## [TASK INPUTS]
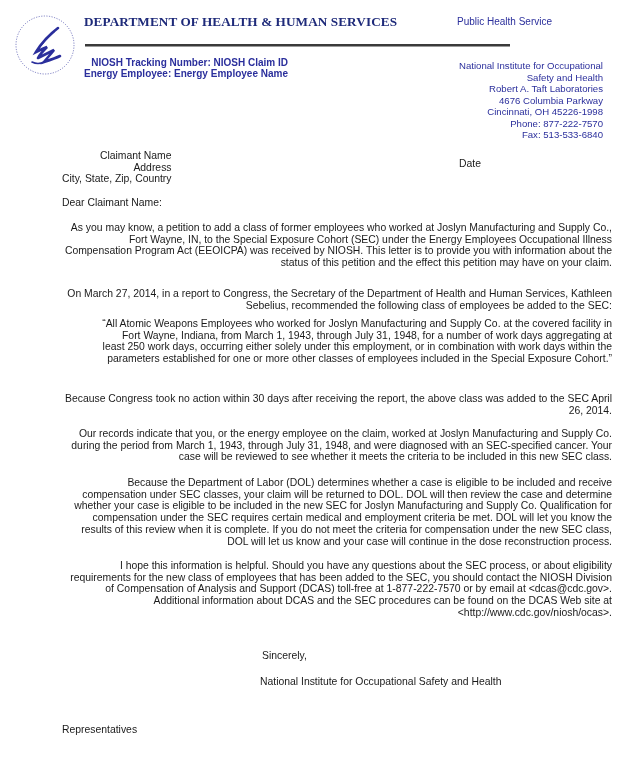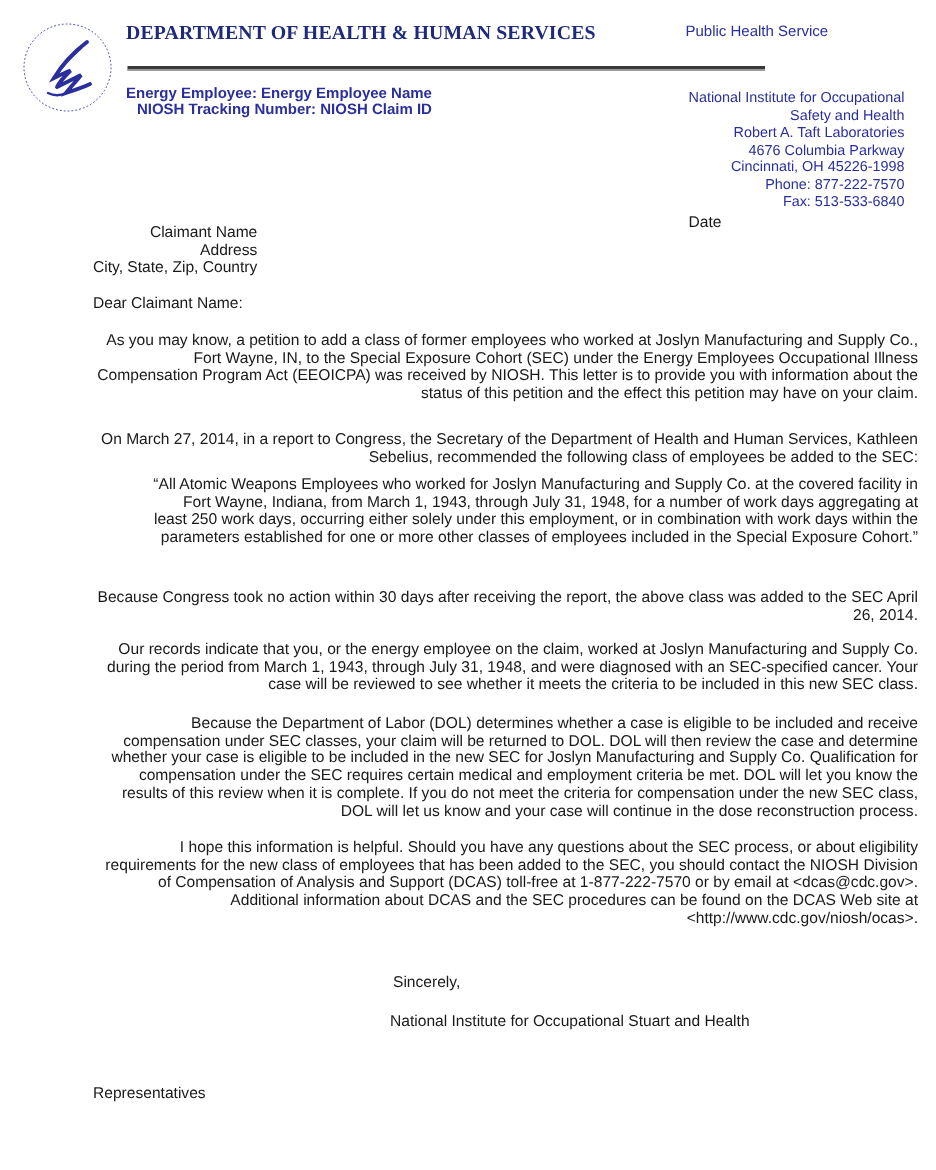--- a/index.html
+++ b/index.html
@@ -67,8 +67,8 @@
 <div class="abs rule"></div>
 
 <div class="abs tracking">
+  <div>NIOSH Tracking Number: NIOSH Claim ID</div>
   <div>Energy Employee: Energy Employee Name</div>
-  <div>NIOSH Tracking Number: NIOSH Claim ID</div>
 </div>
 
 <div class="abs niosh">

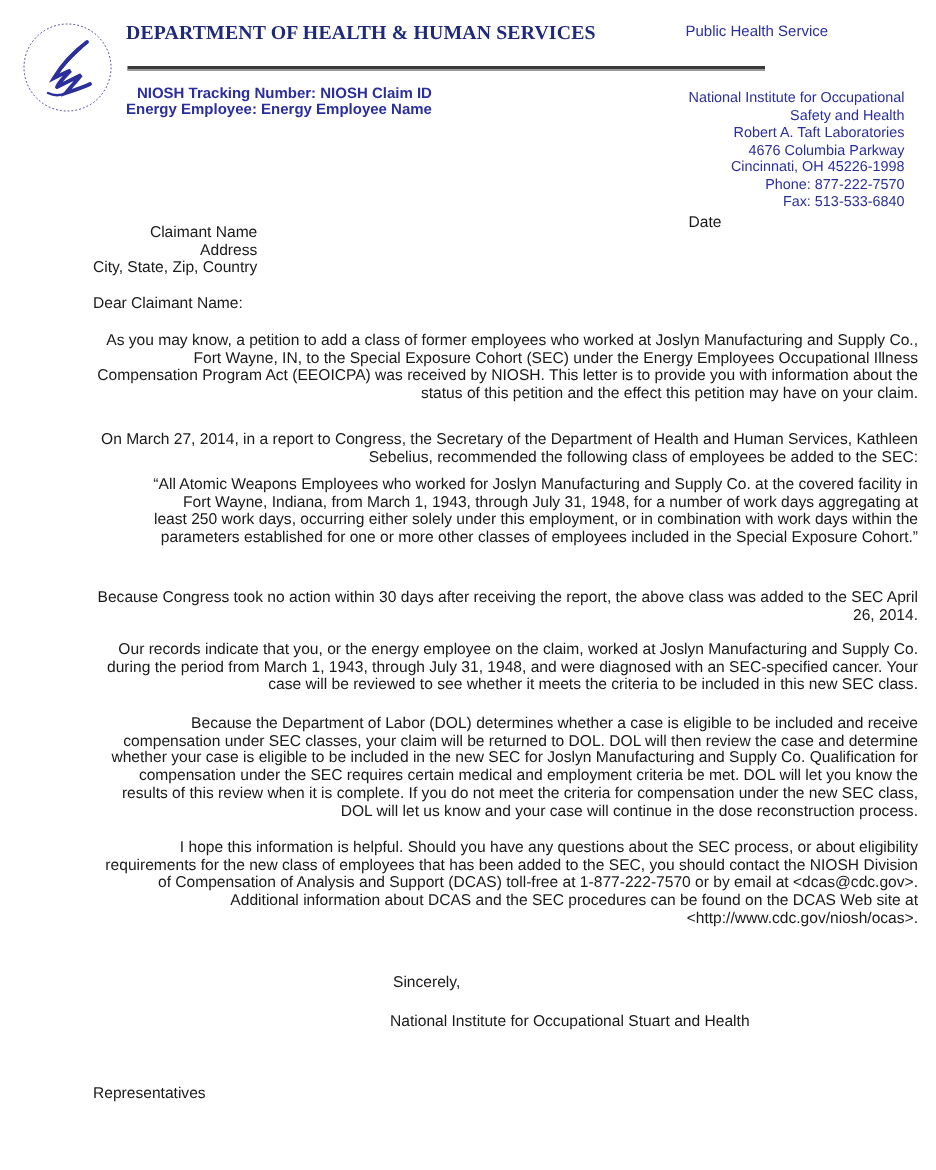--- a/index.html
+++ b/index.html
@@ -30,7 +30,7 @@
       white-space: nowrap;
     }
     .niosh .indent { padding-left: 16px; }
-    .date { left: 459px; top: 143px; font-size: 10.4px; color: #1a1a1a; }
+    .date { left: 459px; top: 158px; font-size: 10.4px; color: #1a1a1a; }
     .claimant { left: 62px; top: 150px; font-size: 10.4px; line-height: 11.7px; }
     .greeting { left: 62px; top: 197px; font-size: 10.4px; }
     .para {

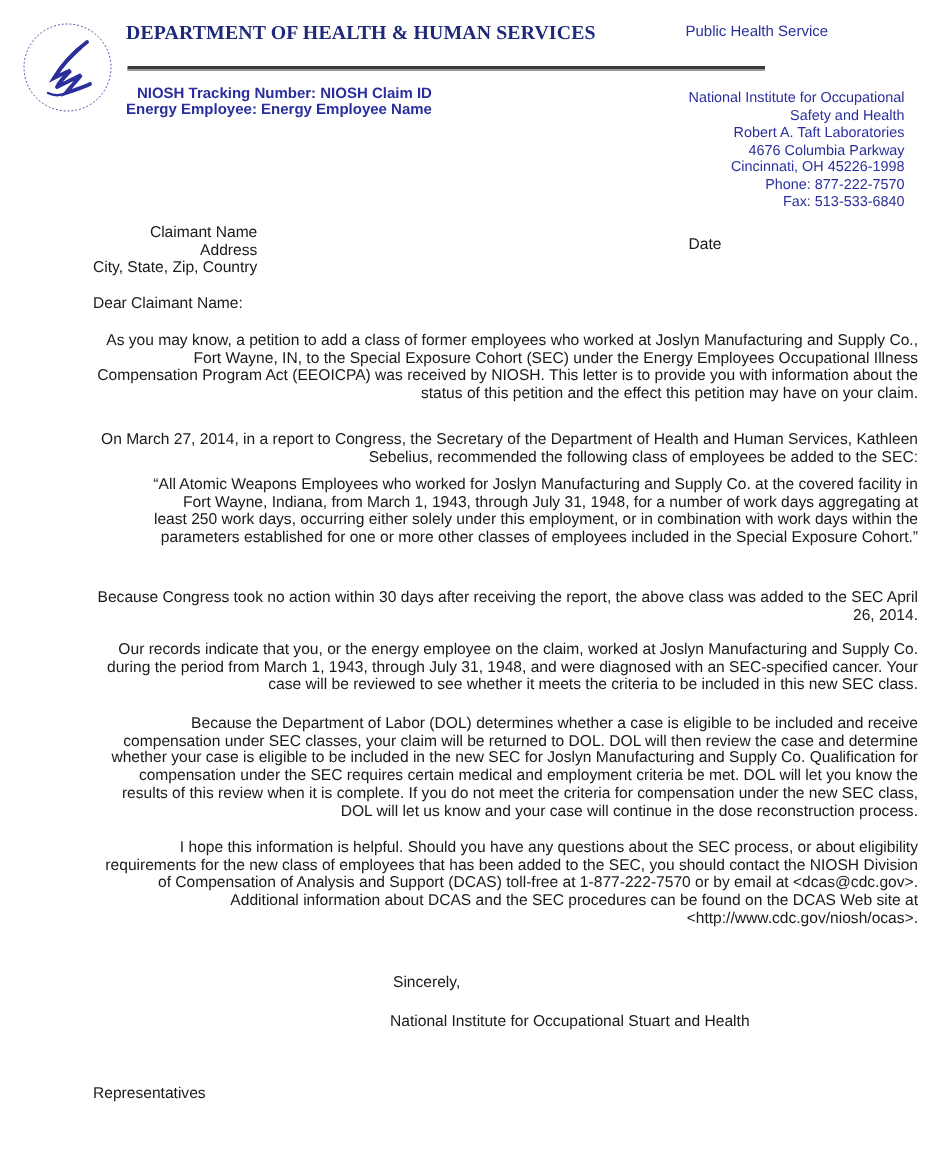--- a/index.html
+++ b/index.html
@@ -101,7 +101,7 @@
 
 <div class="abs closing">Sincerely,</div>
 <div class="abs sig">
-  <div>National Institute for Occupational Stuart and Health</div>
+  <div>National Institute for Occupational Safety and Health</div>
 </div>
 
 <div class="abs reps">Representatives</div>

## [REQUIREMENT]
Please return each line of the data above in which the word "Institute" occurs.

## [WRITTEN ANSWER]
-  <div>National Institute for Occupational Stuart and Health</div>
+  <div>National Institute for Occupational Safety and Health</div>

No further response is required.